The NSF-funded projects threaten to help create a censorship regime that could significantly impede the fundamental First Amendment rights of millions of Americans, and potentially do so in a manner that is instantaneous and largely invisible to its victims,” the congressional report warned.

During NSF’s solicitation and sifting of dozens of bids it received in response to its request for proposals, a University of Michigan team, with its “WiseDex” tool, pitched federal officials on enabling the government “to externalize the difficult responsibility of censorship.”

The Michigan team was one of four Track F funding recipients spotlighted by the congressional report. A total of 12 recipients were involved in Track F funding and activities.

The second of the four spotlighted teams is from Meedan, a San Francisco-based group that describes itself as “a global technology not-for-profit that builds software and programmatic initiatives to strengthen journalism, digital literacy, and accessibility of information online and off. We develop open-source tools for creating and sharing context on digital media through annotation, verification, archival, and translation.”

In fact, according to the congressional report, Meedan’s Co-Insights Program uses AI to identify and counter “misinformation” on a massive scale.

In one illustration that the group provided to NSF in its funding pitch, was to “crawl” more than 750,000 blogs and media articles on a daily basis for misinformation and fact-checking on themes such as “undermining trust in mainstream media,” “fear-mongering and anti-Black narratives,” and “weakening political participation.”

The Co-Insights Program, according to the congressional report, was “part of a much larger, long-term goal by the nonprofit.

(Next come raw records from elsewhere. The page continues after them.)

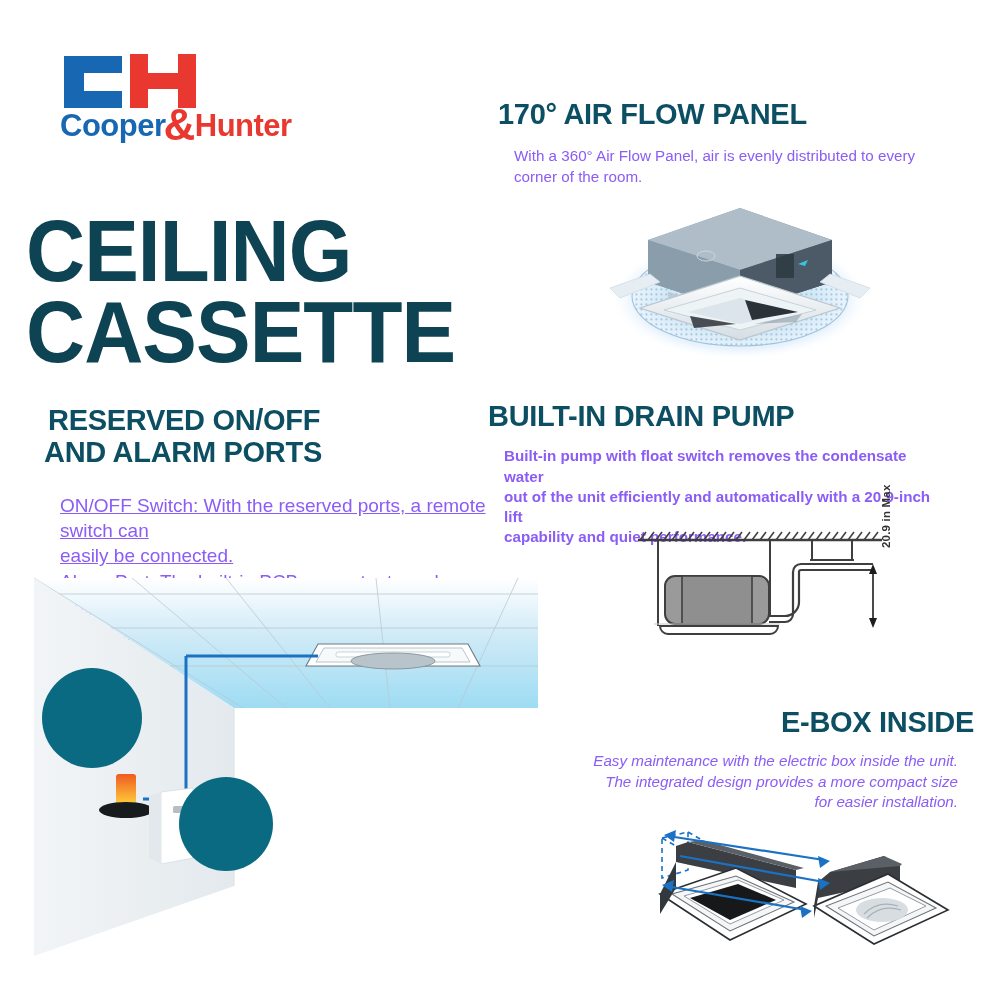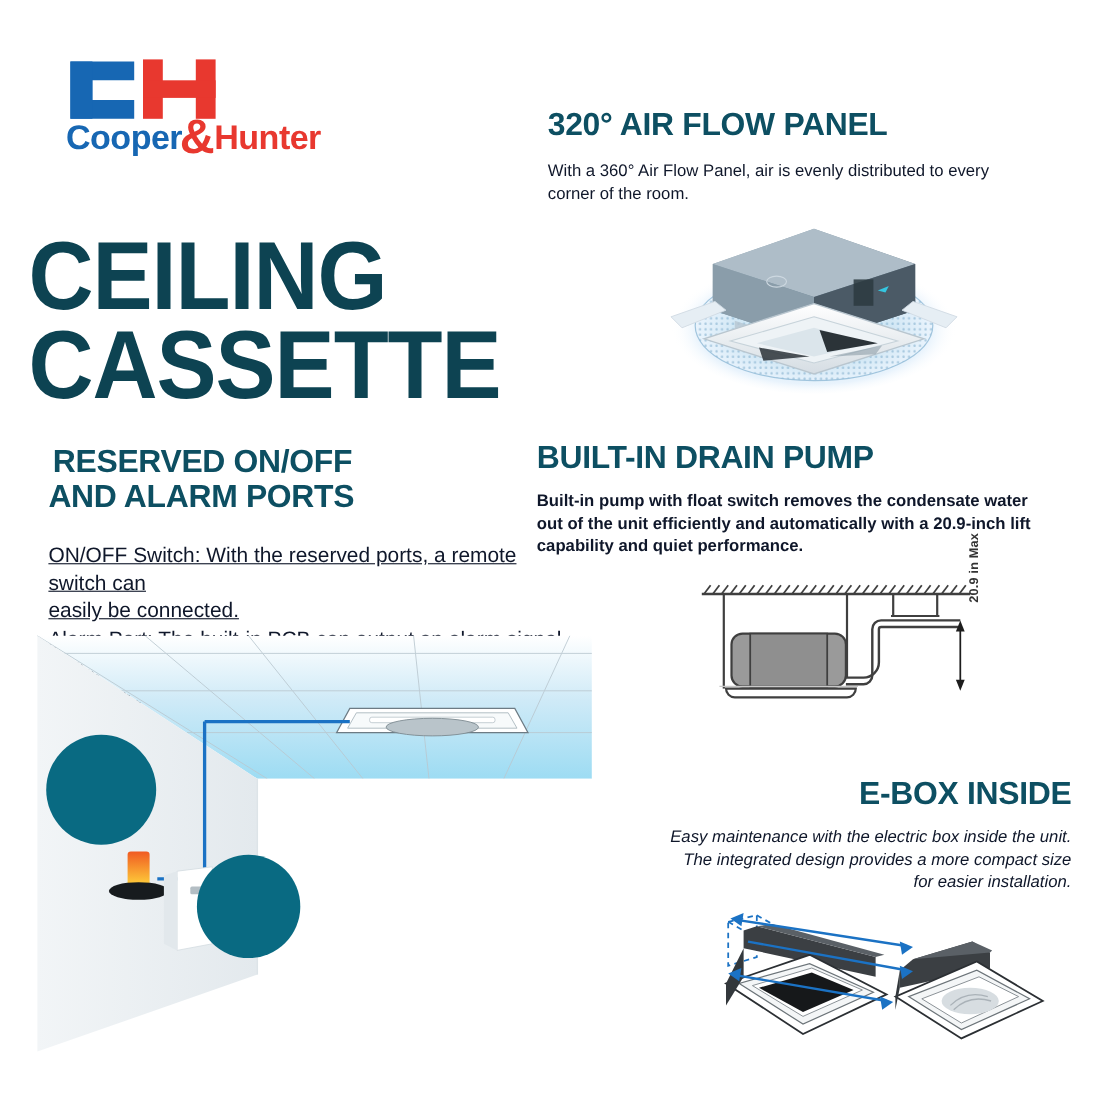--- a/index.html
+++ b/index.html
@@ -76,24 +76,24 @@
   
   .sec-head {
     color: #0d4f62;
     font-weight: bold;
     font-size: 29px;
     line-height: 1.12;
     letter-spacing: -0.3px;
     margin: 0;
   }
   .sec-body {
-    color: #0f172a;
+    color: #8b5cf6;
     font-size: 15.2px;
     line-height: 1.33;
-    margin: 0;
+    margin: 16px;
     white-space: pre-line;
   }
 
   #sec-airflow { position: absolute; left: 498px; top: 98px; width: 470px; }
   #sec-airflow .sec-body { margin-top: 16px; }
 
   #sec-ports { position: absolute; left: 44px; top: 404px; width: 470px; }
   #sec-ports .sec-head { text-indent: 4px; }
   #sec-ports .sec-body { margin-top: 24px; font-size: 19px; text-decoration: underline; }
 
@@ -150,21 +150,21 @@
       <span class="logo-cooper">Cooper</span><span class="logo-amp">&amp;</span><span class="logo-hunter">Hunter</span>
     </div>
   </div>
 
   <h1 id="main-title">
     <span class="tline">CEILING</span>
     <span class="tline">CASSETTE</span>
   </h1>
 
   <div id="sec-airflow">
-    <h2 class="sec-head">320° AIR FLOW PANEL</h2>
+    <h2 class="sec-head">170° AIR FLOW PANEL</h2>
     <p class="sec-body">With a 360° Air Flow Panel, air is evenly distributed to every
 corner of the room.</p>
   </div>
 
   <div id="airflow-art">
     <svg viewBox="0 0 400 190" width="400" height="190">
       <defs>
         <radialGradient id="glow" cx="50%" cy="52%" r="50%">
           <stop offset="55%" stop-color="#cfe6f4" stop-opacity="0.95"></stop>
           <stop offset="82%" stop-color="#dfeefb" stop-opacity="0.7"></stop>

As [Scott] Hale, the director of research at Meedan, explained in an email to NSF, in his ‘dream world,’ Big Tech would collect all of the censored content to enable ‘disinformation’ researchers to use that data to create ‘automated detection’ to censor any similar speech automatically.”

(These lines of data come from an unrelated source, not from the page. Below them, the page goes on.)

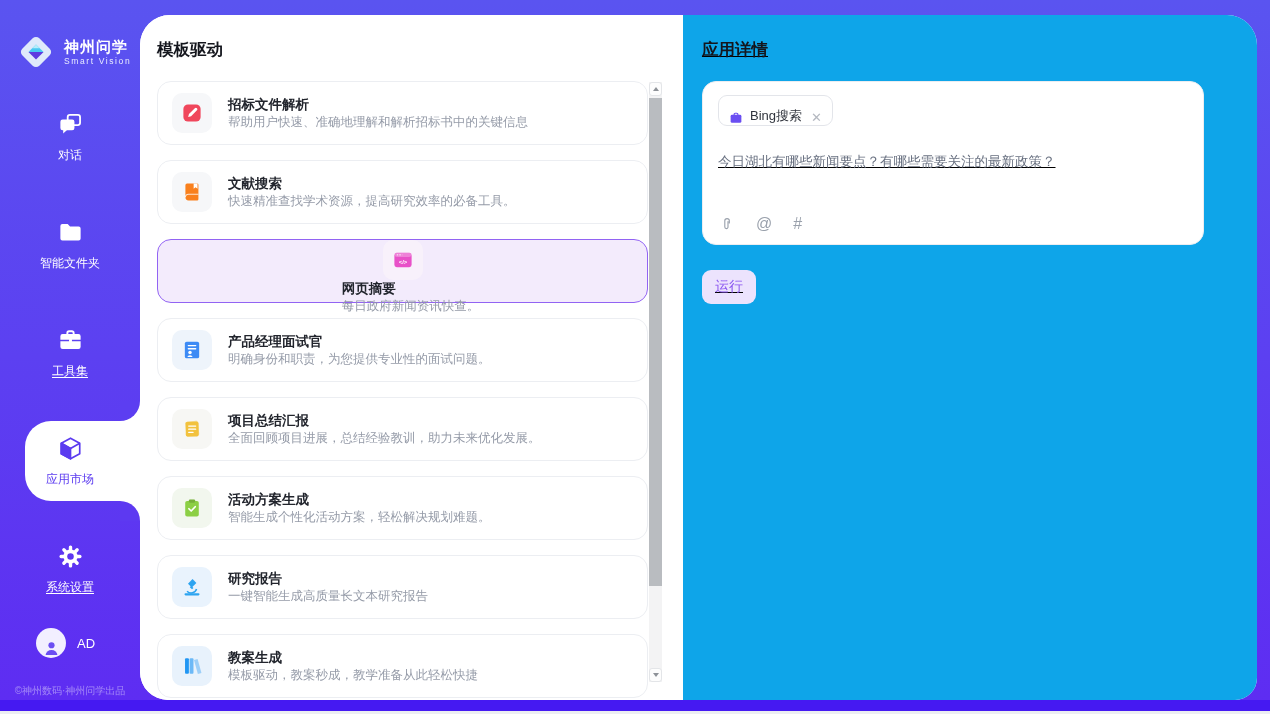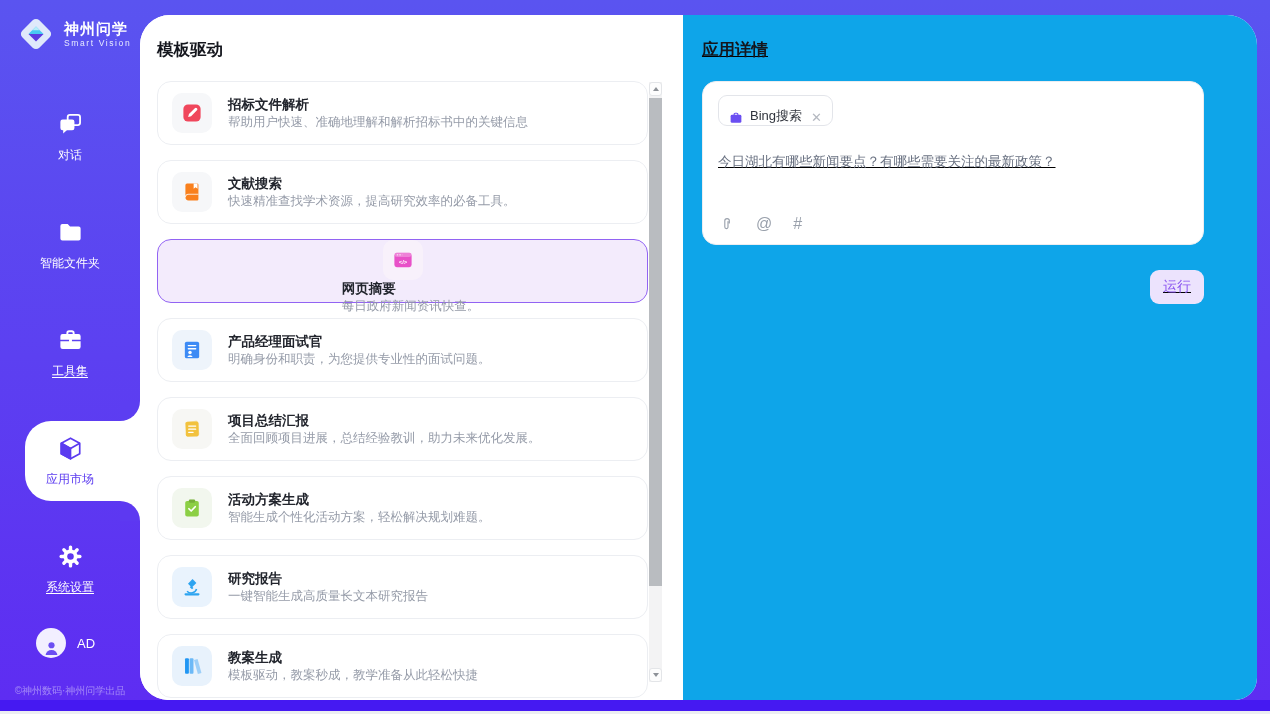--- a/index.html
+++ b/index.html
@@ -5,21 +5,21 @@
   html,body{margin:0;padding:0;}
   body{
     width:1270px;height:714px;overflow:hidden;position:relative;
     font-family:"Liberation Sans","DejaVu Sans",sans-serif;
     background:linear-gradient(180deg,#5a54f0 0%,#5e2cf2 100%);
   }
   .stage{position:absolute;inset:0;}
 
   
   .sidebar{position:absolute;left:0;top:0;width:140px;height:700px;z-index:2;}
-  .logo{position:absolute;top:13px;left:15px;display:flex;align-items:center;gap:7px;}
+  .logo{position:absolute;top:31px;left:15px;display:flex;align-items:center;gap:7px;}
   .logo-icon{width:42px;height:42px;}
   .logo-icon svg{width:42px;height:42px;display:block;}
   .logo-name{font-size:15px;font-weight:bold;color:#fff;letter-spacing:1px;line-height:17px;}
   .logo-sub{font-size:8.5px;color:#e8ebff;letter-spacing:1.6px;margin-top:1px;}
   .nav{position:absolute;top:83px;left:0;width:140px;}
   .nav-item{position:relative;height:108px;display:flex;flex-direction:column;align-items:center;justify-content:center;gap:9px;cursor:pointer;}
   .nav-icon{width:27px;height:27px;position:relative;z-index:2;}
   .nav-icon svg{width:27px;height:27px;display:block;}
   .nav-label{font-size:12px;color:#fff;position:relative;z-index:2;}
   [data-name="sidebar-item-tools"] .nav-label,
@@ -63,21 +63,21 @@
   
   .detail-pane{flex:1;background:#0ea5e9;padding:25px 53px 0 19px;box-sizing:border-box;text-decoration:underline;}
   .prompt-card{margin-top:22px;height:164px;background:#fff;border:1px solid #ebedf1;border-radius:14px;position:relative;padding:13px 15px;box-sizing:border-box;}
   .tag{display:inline-flex;align-items:flex-end;gap:7px;height:29px;padding:0 10px;border:1px solid #e3e5ea;border-radius:9px;background:#fff;font-size:13px;color:#30343d;cursor:pointer;}
   .tag svg{width:14px;height:14px;display:block;}
   .tag-close{color:#b4b8c0;font-size:13px;margin-left:2px;cursor:pointer;}
   .prompt-text{margin-top:23px;font-size:13.5px;color:#687080;line-height:19px;}
   .attach-row{position:absolute;left:16px;bottom:12px;display:flex;align-items:center;gap:21px;color:#9aa1ac;font-size:16px;}
   .attach-row svg{width:16px;height:16px;display:block;}
   .attach-glyph{cursor:pointer;line-height:16px;}
-  .run-row{margin-top:25px;display:flex;justify-content:flex-end;}
+  .run-row{margin-top:25px;display:flex;}
   .run{border:none;background:#ece3fd;color:#8a55f0;font-size:14px;padding:8px 13px;border-radius:9px;cursor:pointer;font-family:inherit;}
 
   
   .bottom-accent{position:absolute;left:0;top:700px;width:1270px;height:11px;background:#4519f2;z-index:3;}
   .bottom-edge{position:absolute;left:0;top:711px;width:1270px;height:3px;background:#eceef2;z-index:3;}
 </style>
 </head>
 <body>
 
 <div class="stage" data-name="app-window">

Lexi Sturdy works in Facebook's 'war room,' during a media demonstration in Menlo Park, Calif., Oct. 17, 2018. (Noah Berger/AFP via Getty Images)

The third spotlighted team is from the University of Wisconsin and its CourseCorrect tool that received $5.75 million in NSF funding “to develop a tool to ‘empower efforts by journalists, developers, and citizens to fact-check delegitimizing information’ about ‘election integrity and vaccine efficacy’ on social media.”

The tool “would allow ‘fact-checkers to perform rapid-cycle testing of fact-checking messages and monitor their real-time performance among online communities at-risk of misinformation exposure,’” the congressional report said.

‘Effective Interventions’ to Educate Americans

The Massachusetts Institute of Technology (MIT) team that developed its “Search Lit” tool with government funding was the fourth of the highlighted NSF grant recipients.

Officials with NSF asked the MIT team “to develop ‘effective interventions’ to educate Americans—specifically, those that the MIT researchers alleged ’may be more vulnerable to misinformation campaigns’—on how to discern fact from fiction online.

In particular, the MIT team believed that conservatives, minorities, and veterans were uniquely incapable of assessing the veracity of content online,” the congressional report noted.

“In order to build a ’more digitally discerning public,' the Search Lit team proposed developing tools that could support the government’s viewpoint on COVID-19 public health measures and the 2020 election.”

In a study by one of the MIT team’s members, people who hold as sacred certain texts and documents, most notably the Bible and the U.S. Constitution, were described as “‘often focused on reading a wide array of primary sources, and performing their own synthesis,’ further alleging that, ‘unlike expert lateral readers,’ the conservative respondents made ‘no such effort’ to “eliminate bias that might skew results from search terms.”